31/08/06: PianoBlog del 30 agosto
| Un piccolo FlashPlayer per ogni singolo pezzo (grazie al sito di Enrico Lai per l'interessante soluzione) ma se preferite scaricare singolarmente i file mp3 eccovi di seguito i links: PianoBlog_30/08/2006_part1.mp3 PianoBlog_30/08/2006_part2.mp3 PianoBlog_30/08/2006_part3.mp3 |
21/08/06: PianoBlog del 18 agosto
PianoBlog_18/08/2006.mp3
Per vostra curiosità tecnica, il mio Petrof casalingo lo registro con quei due microfoni che vedete nella foto, due ottimi Behringer B-5, convogliati su un mixer della medesima marca, il tutto spedito dentro un pc dotato di scheda audio Luna II. E dopo, manipolando, si può far finta di essere in una Hall da concerto...
PianoBlog_23/07/2006 parte 1.mp3
PianoBlog_23/07/2006 parte 2.mp3
19/07/06: PianoBlog del 18 luglio 2006
Innanzitutto cosa significa "PianoBlog"? L'idea mi è venuta un po' di tempo fa, riflettendo sul fenomeno dei Blog visto come strumento per rendere partecipi dei propri umori i navigatori casuali o gli abituali affezionati di un sito. Il Blog inteso talvolta come diario quotidiano delle proprie impressioni, dei propri sogni, della voglia di fare sentire la propria voce, o di rendere indelebile un'intuizione letteraria immediatamente raccogliendo i commenti dei lettori. Ecco, non so se esiste un analogo fenomeno in chiave musicale, un blog musicale: esprimersi con le note, lasciando da parte le parole. Già da molto tempo una buona parte del mio lavoro sullo strumento è quello dell'improvvisazione totale, partendo dagli umori del momento e lasciando che l'ispirazione porti verso qualche cosa di interessante, a volte si tratta di semplici colori musicali, altre volte si tratta di pezzi di senso compiuto con una chiara connotazione ritmica e melodica. Nel mio passato ne ho lasciati a decine e decine passare sotto le mie dita senza fissarli in qualche modo, talvolta anche con una certa dose di rabbia!

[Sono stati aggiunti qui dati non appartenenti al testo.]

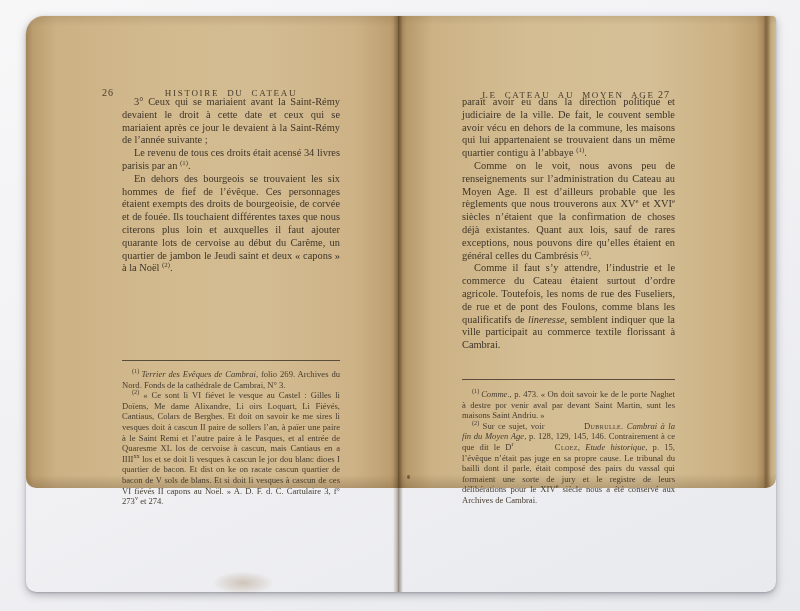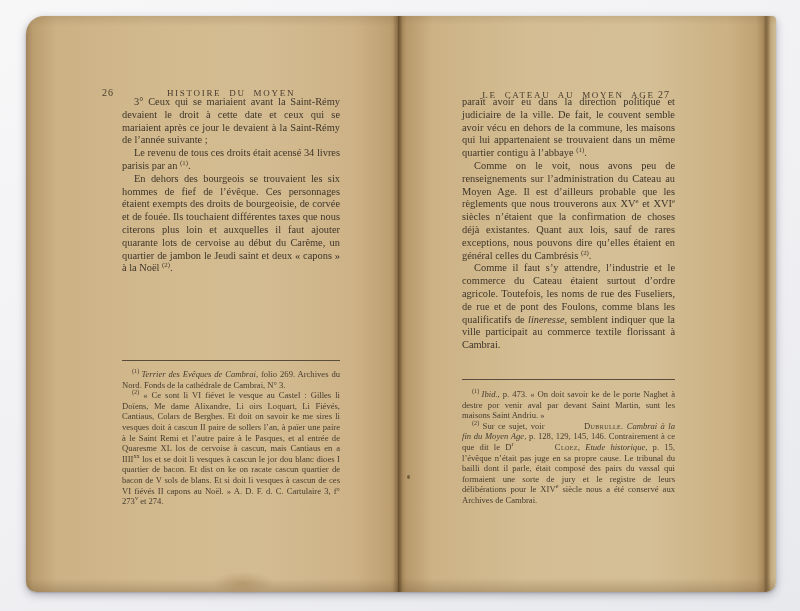--- a/index.html
+++ b/index.html
@@ -13,7 +13,7 @@
     border-radius:18px 4px 10px 10px;
     box-shadow:0 3px 9px rgba(70,70,85,.38), 0 1px 2px rgba(70,70,85,.25);
   }
-  .page { position:absolute; top:0; height:576px; }
+  .page { position:absolute; top:0; height:472px; }
   .page-left {
     left:0; width:372px; border-radius:18px 0 0 10px;
     background:

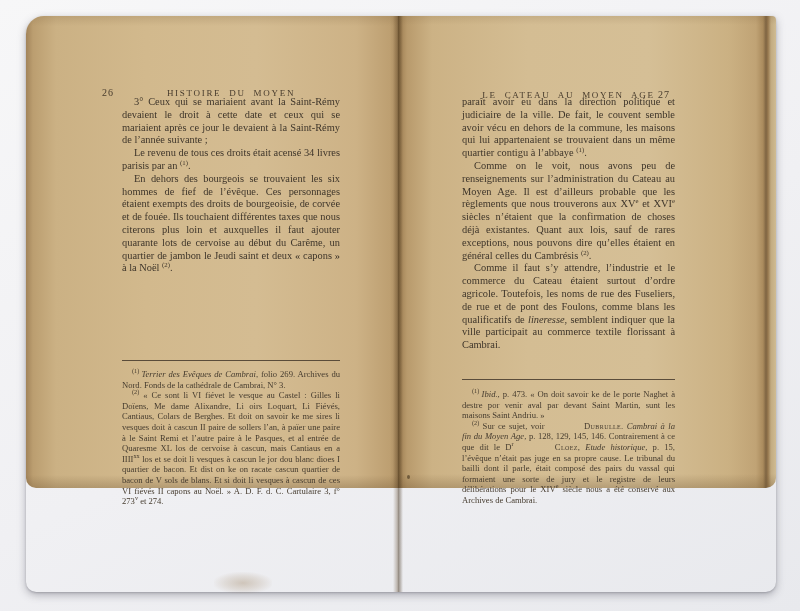--- a/index.html
+++ b/index.html
@@ -73,7 +73,7 @@
   <div class="page page-left">
     <div class="running-header rh-left">
       <span class="pagenum pagenum-left">26</span>
-      <span class="header-title">HISTOIRE DU MOYEN</span>
+      <span class="header-title">HISTOIRE DU CATEAU</span>
     </div>
     <div class="body-text bt-left">
         <p class="para indent"><span>3° Ceux qui se mariaient avant la Saint-Rémy devaient le droit à cette date et ceux qui se mariaient après ce jour le devaient à la Saint-Rémy de l’année suivante ;</span></p>

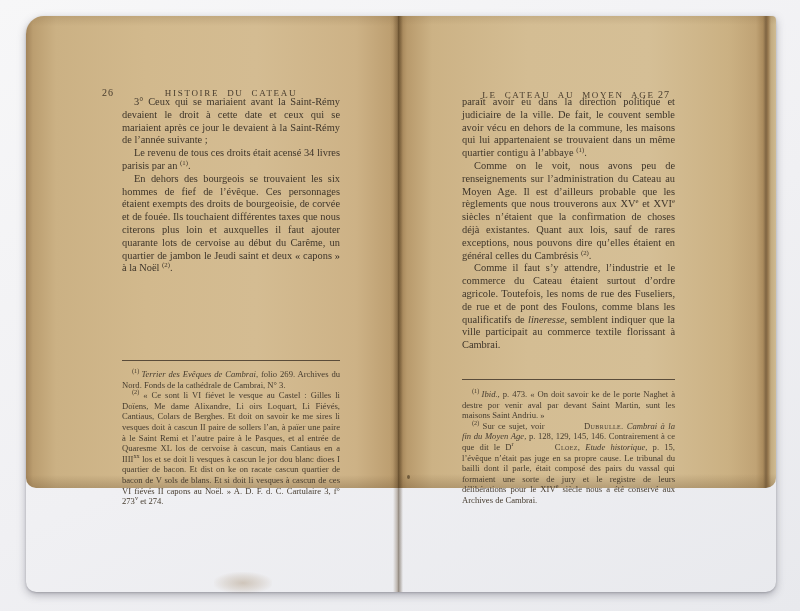--- a/index.html
+++ b/index.html
@@ -100,7 +100,7 @@
       </div>
     <div class="fn-rule fnr-right"></div>
     <div class="footnotes fn-right">
-        <p class="para indent"><sup>(1) </sup><span class="it">Ibid.</span><span>, p. 473. « On doit savoir ke de le porte Naghet à destre por venir aval par devant Saint Martin, sunt les maisons Saint Andriu. »</span></p>
+        <p class="para indent"><sup>(1) </sup><span class="it">Comme.</span><span>, p. 473. « On doit savoir ke de le porte Naghet à destre por venir aval par devant Saint Martin, sunt les maisons Saint Andriu. »</span></p>
         <p class="para indent"><sup>(2)</sup><span> Sur ce sujet, voir </span><span class="sc">Dubrulle</span><span>. </span><span class="it">Cambrai à la fin du Moyen Age</span><span>, p. 128, 129, 145, 146. Contrairement à ce que dit le D</span><sup>r</sup><span> </span><span class="sc">Cloez</span><span>, </span><span class="it">Etude historique</span><span>, p. 15, l’évêque n’était pas juge en sa propre cause. Le tribunal du bailli dont il parle, était composé des pairs du vassal qui formaient une sorte de jury et le registre de leurs délibérations pour le XIV</span><sup>e</sup><span> siècle nous a été conservé aux Archives de Cambrai.</span></p>
       </div>
     <div class="speck"></div>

Da oggi ho deciso di arricchire lo spazio del mio Blog in questo modo, incominciando da due brani registrati proprio nel pomeriggio appositamente per questo scopo, frutto dell'inquietudine di un presente offuscato nel personale, e dall'inconscio desiderio di vivere al riparo anche dalla conoscenza stessa della distruzione di cui siamo complici ma impotenti spettatori. Un personale modo di esprimere i miei pensieri attraverso le note, senza l'uso della parole, con due brevi brani completamente improvvisati e senza alcuna correzione in fase di edit. Il formato audio è mp3 a 192 kbps.